Mexico’s President Mocks U.S. Travel Warning With Video of NYC Robbery


Mexican President Andrés Manuel López Obrador criticized the recently issued U.S. government’s travel advisory for Mexico by showing a video of a crime committed in New York City.

During a press conference on Wednesday, Obrador spoke about the travel advisory issued by the U.S. State Department which warns against travel to dozens of Mexican states, citing widespread crime there.

“How can I not go to New York, it is a beautiful city, (for) those who have the opportunity to do so, it is a cosmopolitan city full of migrants, like a kind of capital of the world and of course they have problems like the ones we are going to see,” the president said, according to a translation from the Mexican newspaper, Millennium. “There is no way that I say ‘do not go to New York because look at what is happening’, because it is also in bad taste, it is nosy, that is not serious.”

“In the U.S. embassy, [they say] “don’t go to this state…It’s like if I said, ‘Don’t go to Los Angeles, don’t go to New York,'” Obrador continued.

The Mexican president then went on to show a video of an apparent robbery that reportedly took place in New York City. “It seems like this is a movie. This is New York. The black car, look at the way it robs [the other car],” Obrador said after the video played.

The remarks by Obrador come just a few weeks after the U.S. State Department issued the travel advisory.
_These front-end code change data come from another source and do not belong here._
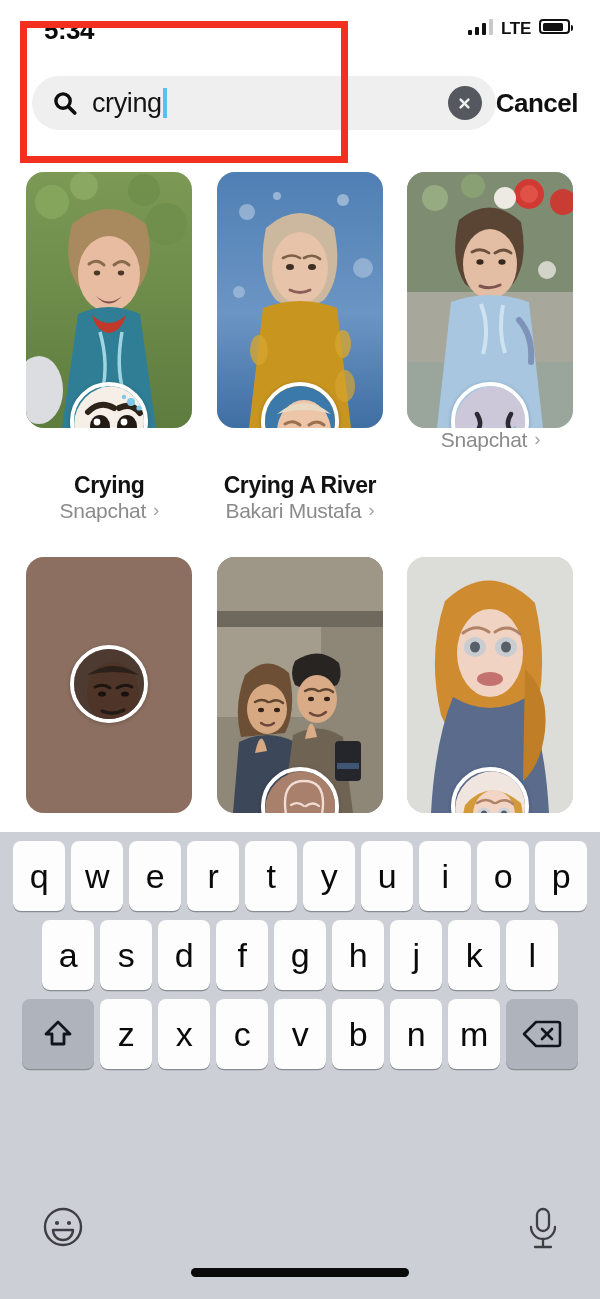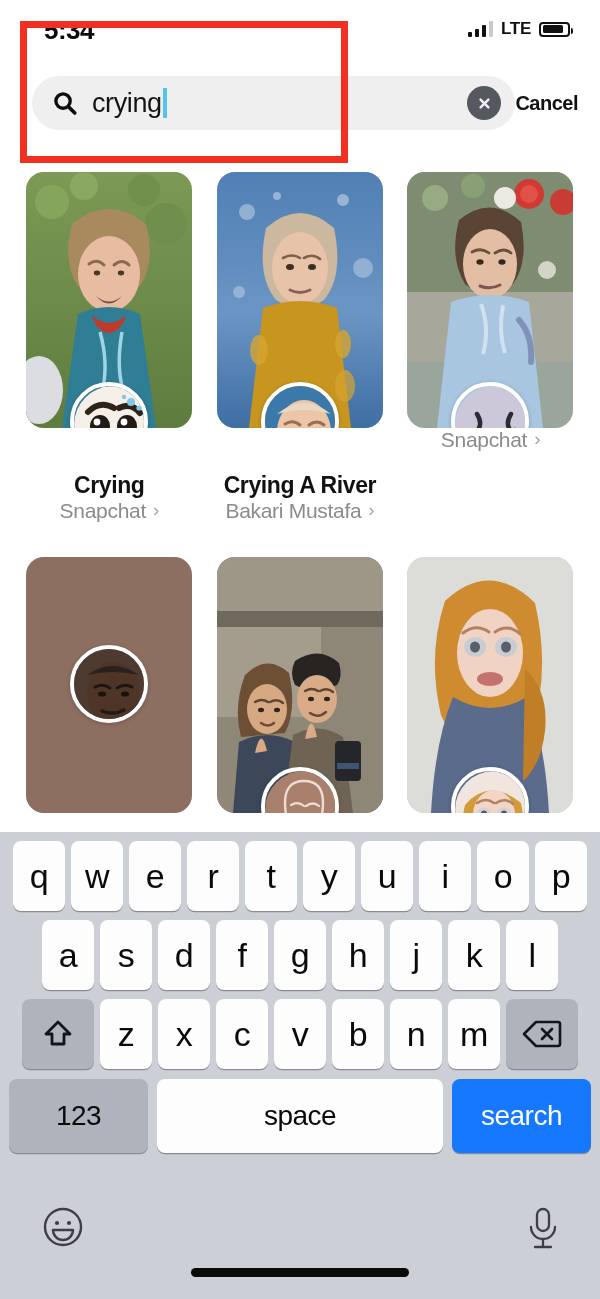--- a/index.html
+++ b/index.html
@@ -21,21 +21,21 @@
     width: 600px; height: 58px;
     display: flex; align-items: center;
     justify-content: space-between;
     padding: 0 30px 0 44px;
   }
   #status-time {
     font-size: 26px; font-weight: 600; color: #0b0b0b;
     letter-spacing: -0.5px;
     position: relative; top: 1px;
   }
-  #status-right { display: flex; align-items: center; gap: 8px; }
+  #status-right { display: flex; align-items: flex-start; gap: 8px; }
   .bars { display: flex; align-items: flex-end; gap: 2.5px; height: 16px; }
   .bars i { display: block; width: 4.5px; background: #111; border-radius: 1px; }
   .bars i:nth-child(1) { height: 5px; }
   .bars i:nth-child(2) { height: 8px; }
   .bars i:nth-child(3) { height: 12px; }
   .bars i:nth-child(4) { height: 16px; background: #c9c9c9; }
   #lte-label { font-size: 17px; font-weight: 700; color: #111; letter-spacing: -0.3px; }
   .battery { position: relative; width: 31px; height: 15px; border: 2px solid #111; border-radius: 4px; }
   .battery::after {
     content: ""; position: absolute; right: -5px; top: 4px;
@@ -67,21 +67,21 @@
     width: 4px; height: 30px; background: #55c3ef;
     margin-left: 1px; display: inline-block;
   }
   #clear-button {
     width: 34px; height: 34px; border-radius: 50%;
     background: #55585f; flex: none;
     display: flex; align-items: center; justify-content: center;
     margin-left: auto;
   }
   #cancel-button {
-    font-size: 20px; font-weight: 700; color: #111;
+    font-size: 26px; font-weight: 700; color: #111;
     letter-spacing: -0.5px;
     margin-right: 4px;
     white-space: nowrap;
   }
 
   
   #annotation-box {
     position: absolute; left: 20px; top: 21px;
     width: 328px; height: 142px;
     border: 7px solid #f3301f;
@@ -513,25 +513,20 @@
       <div class="key key-letter">m</div>
       <div class="key-mod">
         <svg width="40" height="30" viewBox="0 0 40 30">
           <path d="M14 3 H36 a2 2 0 0 1 2 2 V25 a2 2 0 0 1 -2 2 H14 L2 15 Z" fill="none" stroke="#13151c" stroke-width="2.6" stroke-linejoin="round"></path>
           <line x1="20" y1="10" x2="30" y2="20" stroke="#13151c" stroke-width="2.6" stroke-linecap="round"></line>
           <line x1="30" y1="10" x2="20" y2="20" stroke="#13151c" stroke-width="2.6" stroke-linecap="round"></line>
         </svg>
       </div>
     </div>
 
-    <div class="kb-row" id="kb-row-4">
-      <div class="key" id="key-123">123</div>
-      <div class="key" id="key-space">space</div>
-      <div class="key" id="key-search">search</div>
-    </div>
 
     <div id="kb-bottom">
       <svg width="42" height="42" viewBox="0 0 42 42">
         <circle cx="21" cy="21" r="18" fill="none" stroke="#3e3f43" stroke-width="2.4"></circle>
         <circle cx="15" cy="17" r="2.1" fill="#3e3f43"></circle>
         <circle cx="27" cy="17" r="2.1" fill="#3e3f43"></circle>
         <path d="M11 24 a10 10 0 0 0 20 0 z" fill="none" stroke="#3e3f43" stroke-width="2.4" stroke-linejoin="round"></path>
       </svg>
       <svg width="34" height="46" viewBox="0 0 34 46">
         <rect x="11" y="3" width="12" height="22" rx="6" fill="none" stroke="#3e3f43" stroke-width="2.3"></rect>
The advisory included four levels for different Mexican states, with the highest alert being “Do Not Travel To.”

Mexican President Andres Manuel Lopez Obrador listens to U.S. President Joe Biden talk to journalists in the Oval Office at the White House on July 12, 2022. On Wednesday, Obrador criticized the U.S. State Department’s recently issued travel advisory regarding Mexico. Chris Kelponis-Pool/Getty Images

“Violent crime—such as homicide, kidnapping, carjacking, and robbery—is widespread and common in Mexico. The U.S. government has limited ability to provide emergency services to U.S. citizens in many areas of Mexico, as travel by U.S. government employees to certain areas is prohibited or restricted,” the U.S. State Department said in the travel advisory.

Six Mexican states that were under the highest level of the travel advisory included Colima, Guerrero, Michoacán, Sinaloa, Tamaulipas and Zacatecas.

“U.S. citizens are advised to adhere to restrictions on U.S. government employee travel. State-specific restrictions are included in the individual state advisories below. U.S. government employees may not travel between cities after dark, may not hail taxis on the street, and must rely on dispatched vehicles, including app-based services like Uber, and regulated taxi stands,” the State Department added in the travel advisory.

Newsweek has reached out to the U.S. State Department for comment.